Bitcoin continues to see weakness along with other crypto’s after comments from Musk. China data was weak but Team China looks to be supporting the domestic markets.

Market trended higher to test 7,060 and a high of 7,065 mid morning but then trended down to the 7,035 level and then traded sideways.  Currently +23pts (+0.3%) @ 7,037.
Crown officially rejected the improved $8.3b takeover offer from Blackstone but says it is still considering a bid from The Star.
Ampol and Viva Energy reached a deal with the federal government +VE for refining remaining in Australia. Miners +VE as Gold price rises.

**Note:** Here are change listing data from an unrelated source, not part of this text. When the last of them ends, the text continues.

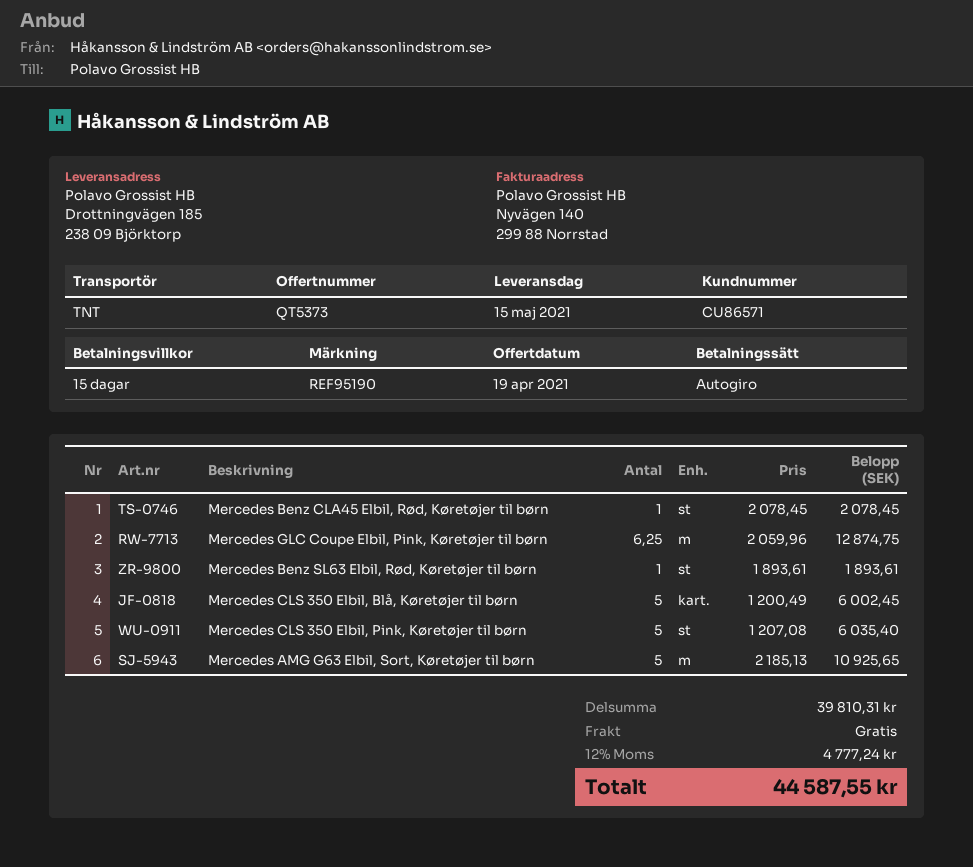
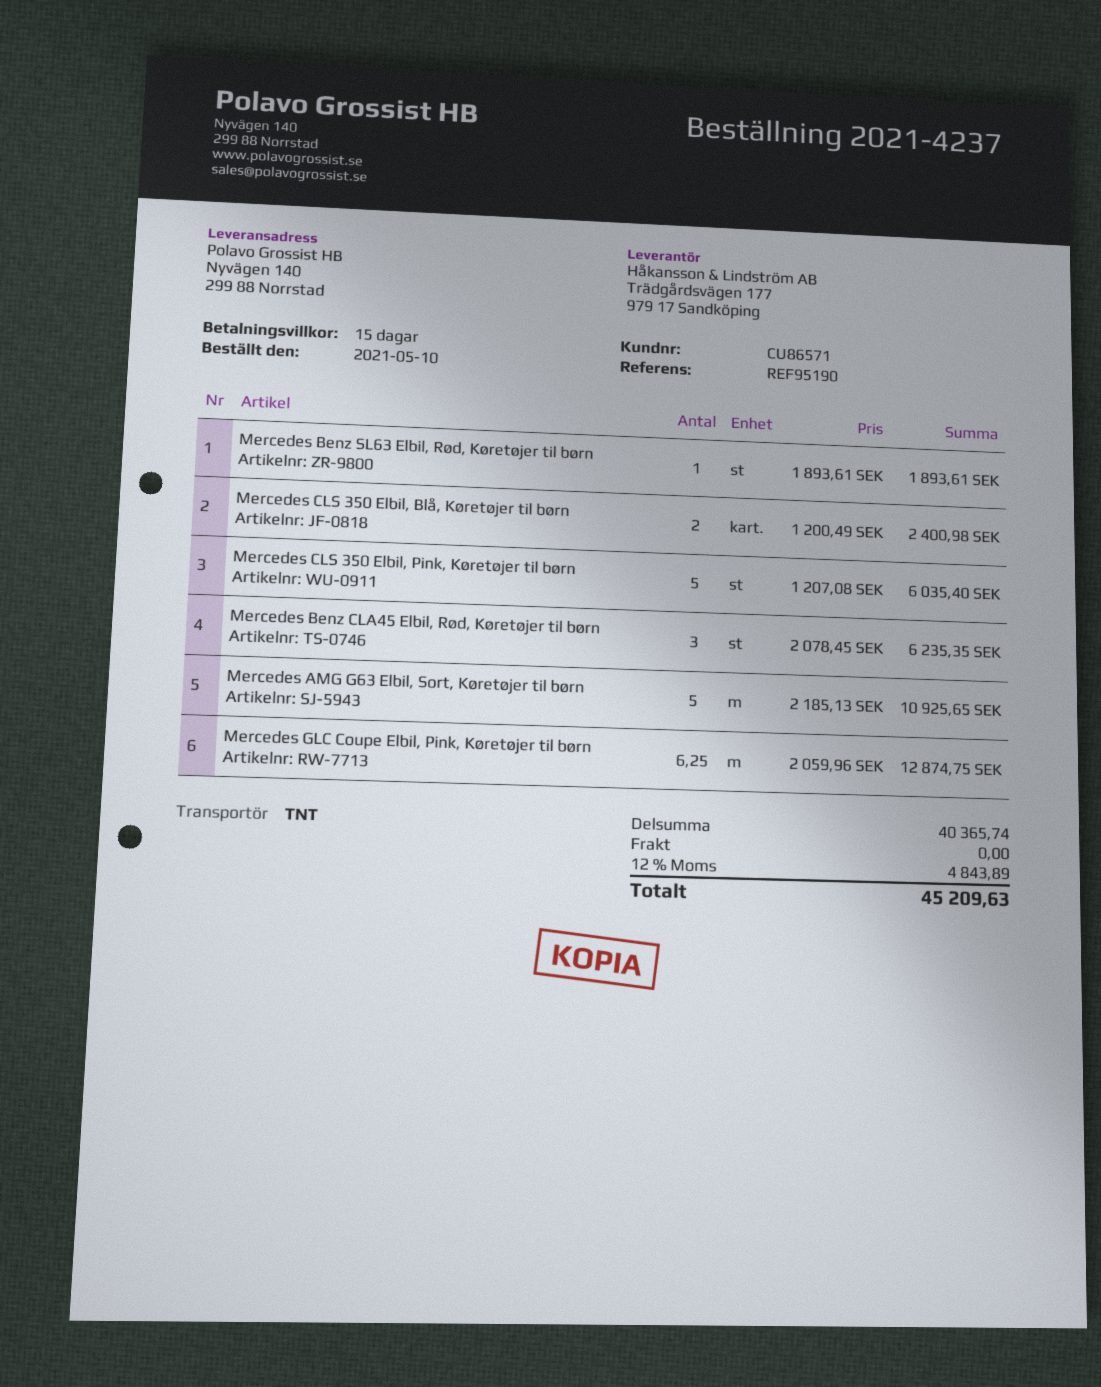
ship to: Drottningvägen 185, 238 09 Björktorp -> Nyvägen 140, 299 88 Norrstad
Mercedes Benz CLA45 Elbil, Rød, Køretøjer til børn: 1 x 2078.45 = 2078.45 -> 3 x 2078.45 = 6235.35
Mercedes CLS 350 Elbil, Blå, Køretøjer til børn: 5 x 1200.49 = 6002.45 -> 2 x 1200.49 = 2400.98
subtotal: 39810.31 -> 40365.74
tax: 12% = 4777.24 -> 12% = 4843.89
total: 44587.55 -> 45209.63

Nikkei opened higher at 28,310but sold down as PPI came out stronger than expected and covid concerns ovrehang the market, hit a low of 27,633 after lunch and currently edging higher; -311pts (-1.1%) @ 27,772    
Leaders: Ebara, Yamaha Motor, Credit Saison, Dentsu and Tokyu Fudosan.
Laggards Fujikura, Mitsubishi Materials, Comsys, Nissan Chemical and Konica Minolta.
Topix traded in a similar pattern opened at 1,897, hit support at 1,870 and currently -8pts (-0.4%) @ 1,876

PPI Apr +0.7% MoM vs +1% March revised from +0.8% (F/cast is +0.6%)
PPI Apr +3.6% YoY vs +1.2% March revised from 1% (F/cast was +3.3%)
Due later
Machine Tool Orders Apr  March was +65% YoY F/cast is +50%)

S Korea 
KDCA reported 619 new civid cases; above 600 for a third day.
Kospi opened higher and tested 3,173 in early trades but then reversed, saw support at 3,140 for about an hour and then tested Friday’s closing level but failed and then sold down to 3,120 level around 1pm before bouncing. Currently -18pts (-0.6%) @ 3,136
Kosdaq opened higher and tested to 973 initially but then reversed and traded around Friday’s closing level until late morning when it saw increased selling down to 959 level around 1 pm but now working better; -5pts (-0.5%) @ 962

Taiex opened lower (15,555) in response in an increase in the number of new covid cases over the weekend and the clsoing of schools. The lower open prompting more margin calls and index dropped initially to 15,333 but then worked better to 15,720 but failed to get higher and trended lower to find supoport at 15,200 before working better to close -460pts (-2.9%) @ 15,365

CSI 300 opened slightly higher and rallied to 5,200 despite the poor China data and new covid cases in China. Traded around the 5,200 in lunch. PM starting to dip lower; currently +78pts (+1.5%) @ 5,189

Team China in support of the market.
China House Prices Apr 4.8% YoY vs +4.6% March (F/cast was 4.8%)
Retail Sales Apr 17.7% YoY vs +34.2% March (F/cast was +26%)
Industrial Production Apr +9.8% YoY vs +14.1% March (F/cast was +10%)
Unemployment Apr 5.1% vs 5.3% March (F/cast was 5.3%)
Fixed Asset Investment (YTD) Apr +19.9% YoY vs 25.6% March (F/cast is 19.5%)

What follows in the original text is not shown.